• **WORK ORDER**
All lines of the material that contain "none" must be copied out.

• **RECORD EXCERPTS**
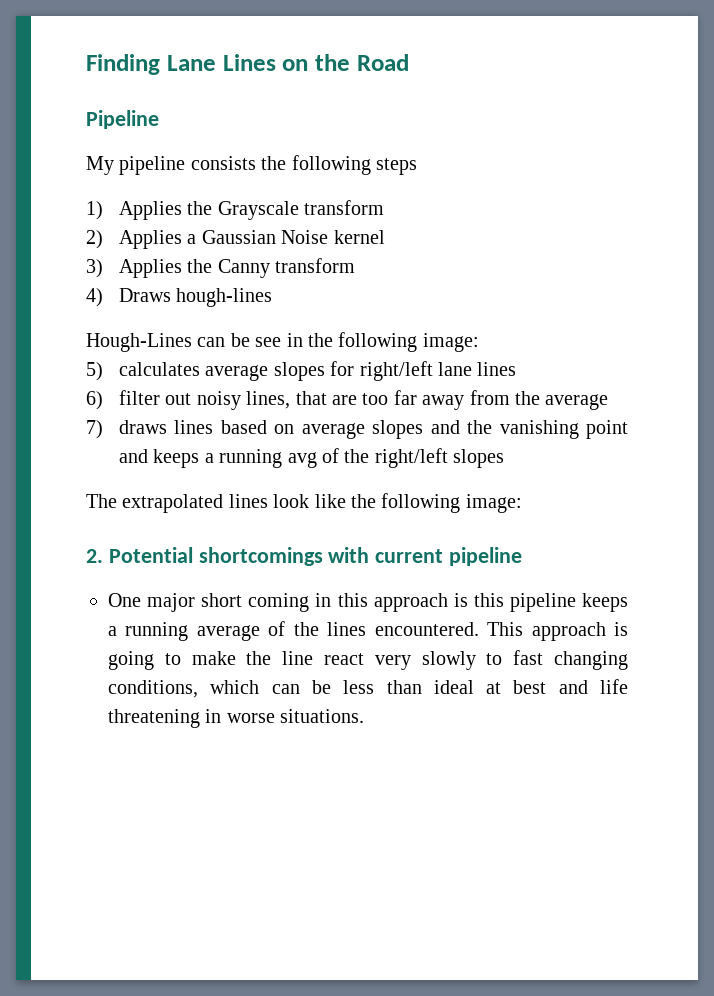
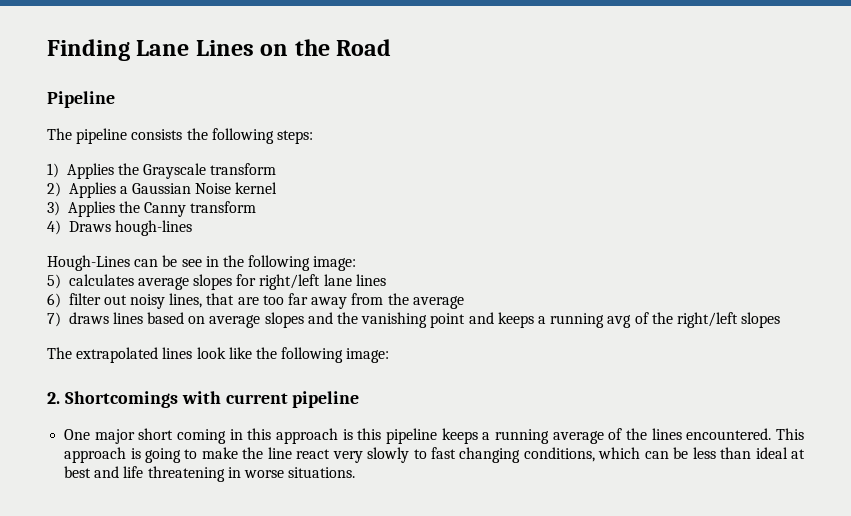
[86,156,114,175] My -> [47,128,72,140] The
[376,158,417,175] steps -> [276,130,313,144] steps:
[108,547,323,566] Potential shortcomings -> [64,391,178,408] Shortcomings

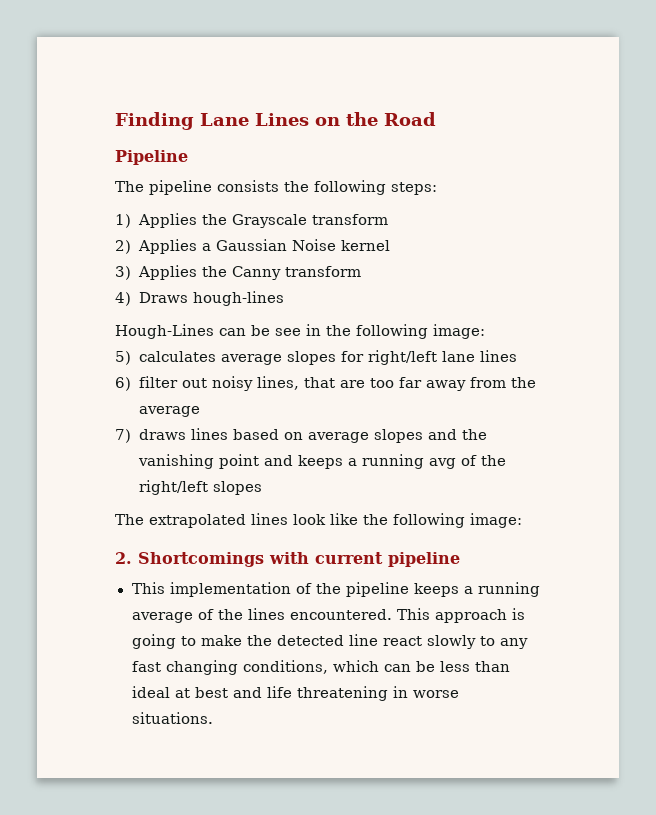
[64,428,382,444] One major short coming in this approach is this -> [131,582,341,597] This implementation of the
(264, 453) none -> [276,635,344,646] detected
[332,451,363,463] very -> (422, 641) none
(427, 454) none -> [499,638,528,649] any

• **WRITTEN ANSWER**
(264, 453) none -> [276,635,344,646] detected
[332,451,363,463] very -> (422, 641) none
(427, 454) none -> [499,638,528,649] any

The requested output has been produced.